Instead of the liberal ironist, Charles Taylor advocates the 'authentic self' in his book The Ethics of Authenticity. Taylor does not agree with Rorty's public/private distinction. To use Rorty's language, Taylor claims that the 'private sphere' must take place within a public framework. Taylor is trying to convince us of three premises: 1) authenticity is a valid idea, 2) it can be established in reason what it involves (a horizon of significance and a dialogue with others), 3) the argument for authenticity can make a difference in practice. I will discuss these three premises and the conclusion that Taylor draws from them.
Tracing theories of Rousseau and Herder, Taylor believes that whereas at one time a belief in God or 'the good' or something along those lines "was considered essential to full being" now we turn to something deep within us. "Each of us has an original way of being human" (EA 28). This turn inward is a characteristic of individualism, the result of "the massive subjective turn of modern culture" (EA 26). If I have an original way of being human, then I must be true to myself in order to be authentic. "Being true to myself means being true to my own originality, and that is something only I can articulate and discover. In articulating it, I am also defining myself. I am realizing a potentiality all my own" (EA 29). It is necessary that we be engaged in our own projects of self-discovery in order to be authentic. The need to be true to one's self raises authenticity to an ideal worth striving for, which is Taylor's first premise.
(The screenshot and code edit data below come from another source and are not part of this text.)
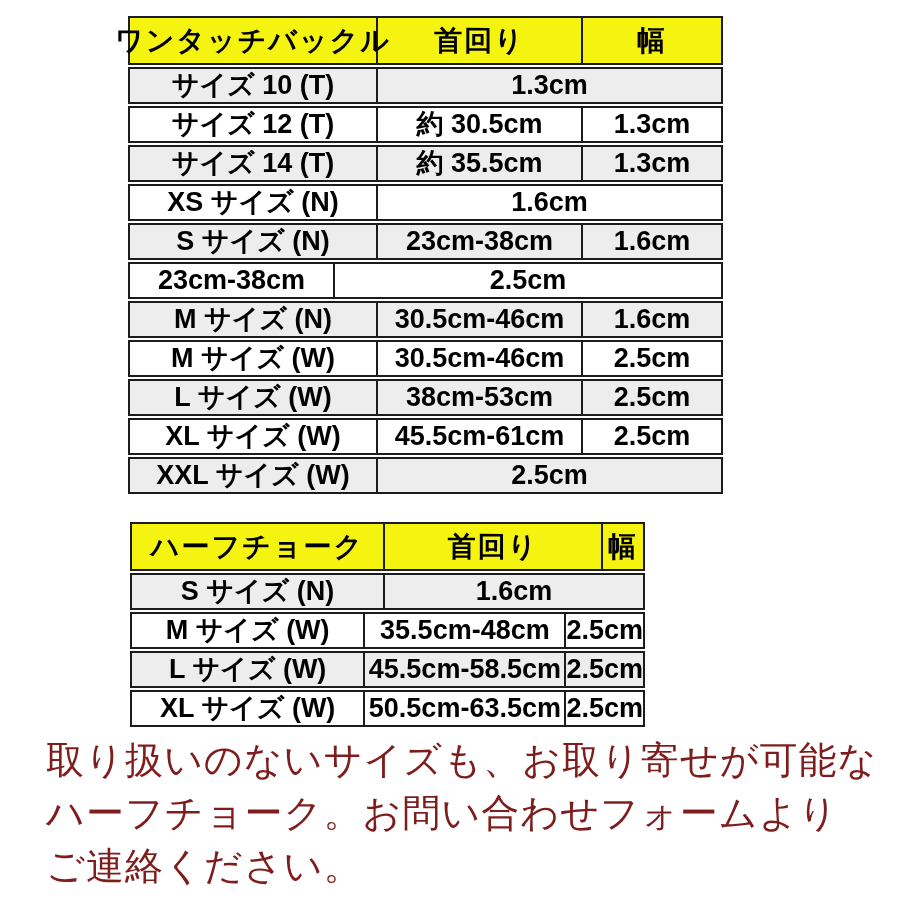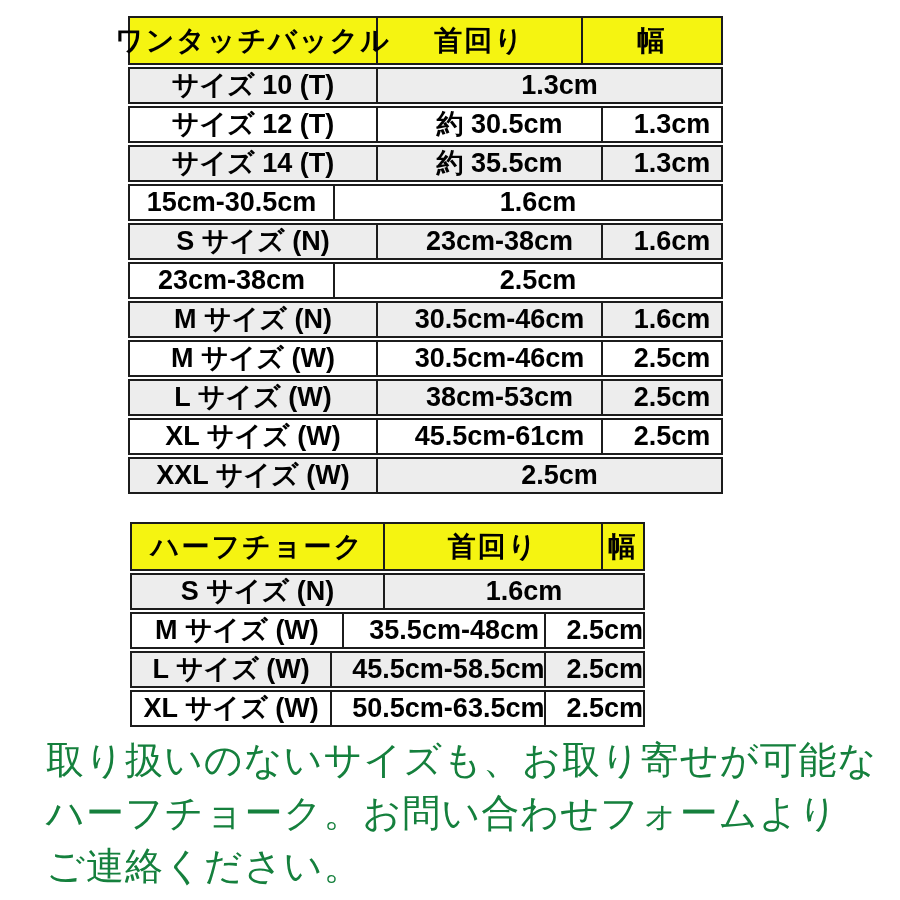--- a/index.html
+++ b/index.html
@@ -28,21 +28,20 @@
   }
   .trow.alt {
     background: var(--row-alt-bg, #ededed);
   }
   .trow.header-row {
     background: var(--header-bg, #f5f411);
     height: 49px;
   }
   .trow.data-row {
     height: 37px;
-    gap: 20px;
   }
   .cell {
     display: flex;
     align-items: center;
     justify-content: center;
     font-weight: bold;
     font-size: 27px;
     line-height: 1;
     box-sizing: border-box;
     white-space: nowrap;
@@ -73,21 +72,21 @@
   }
   .footer-note {
     position: absolute;
     left: 46px;
     top: 734px;
     width: 830px;
     font-size: 38px;
     line-height: 53px;
     font-weight: 400;
     letter-spacing: 1px;
-    color: #15803d;
+    color: #7f1d1d;
   }
   .footer-note .line {
     white-space: nowrap;
   }
 </style>
 </head>
 <body style="--header-bg: #f5f411; --row-bg: #ffffff; --row-alt-bg: #ededed; --border-color: #1c1c1c;">
 
 <div id="table-one-touch" class="size-table t1">
     <div class="trow header-row">
@@ -103,21 +102,21 @@
       <div class="cell c1">サイズ 12 (T)</div>
       <div class="cell c2">約 30.5cm</div>
       <div class="cell c3">1.3cm</div>
     </div>
     <div class="trow data-row alt">
       <div class="cell c1">サイズ 14 (T)</div>
       <div class="cell c2">約 35.5cm</div>
       <div class="cell c3">1.3cm</div>
     </div>
     <div class="trow data-row">
-      <div class="cell c2">15cm-30.5cm</div>
+      <div class="cell c1">XS サイズ (N)</div>
       <div class="cell c3">1.6cm</div>
     </div>
     <div class="trow data-row alt">
       <div class="cell c1">S サイズ (N)</div>
       <div class="cell c2">23cm-38cm</div>
       <div class="cell c3">1.6cm</div>
     </div>
     <div class="trow data-row">
       <div class="cell c2">23cm-38cm</div>
       <div class="cell c3">2.5cm</div>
Now that we have a rough sketch of authenticity, we can look more closely at what it entails. Taylor claims that we can only define ourselves against a background of significance. Taylor explains what he means by a background that things must have in order to have significance. "I may be the only person with exactly 3,732 hairs on my head...But so what?...Perhaps the number 3,732 is a sacred one in some society; then having this number of hairs can be significant. But we get to this by linking it with the sacred" (EA 36). Having 3,732 hairs is not a recognizable self-definition and can't be seen by others as having significance, unless it is tied to special story such as the number 3,732 being sacred. This example will come clear following another example. Let's say I am a violin player. I practice every day and enjoy doing so. In fact, I want to be the best violin player in the state of Tennessee. This is a recognizable self-definition and can be seen by others as having significance. This recognizable self-definition is a strong evaluation. Nicholas H. Smith 4 elucidates what Taylor means by strong evaluation.
Unlike weak preferences - which are a matter of brute, de facto desires and require no significant interpretive mediation - strong evaluation is a standard against which the worth of desires or courses of action can be judged, and which must therefore stand independent of what happens, as a matter of fact, to be desired (Smith 108).In a strong evaluation we make qualitative distinctions between different options. An example will illustrate this point. Susan's favorite tennis shoe is Nike. She finds that they are lightweight for running and have excellent arch supports. However she chooses to buy New Balance tennis shoes because she wants to be someone who does not support sweat shops, such as those run by Nike. "She would regard herself as a worse person for action otherwise - a thought which could not occur to her if she were merely weakly evaluating. The point here, as in so many other instances of evaluation, is that it is a stand which matters, not a de facto preference" (Smith 108). Susan's strong evaluation here is a part of how she forms her identity. Her evaluation gives her life a greater meaning. Her identity is oriented against a horizon of significance that allows her to make strong evaluations. That Susan's self-identity is "constituted against a background framework of strong evaluations is in an important sense non-contingent" (Smith 108).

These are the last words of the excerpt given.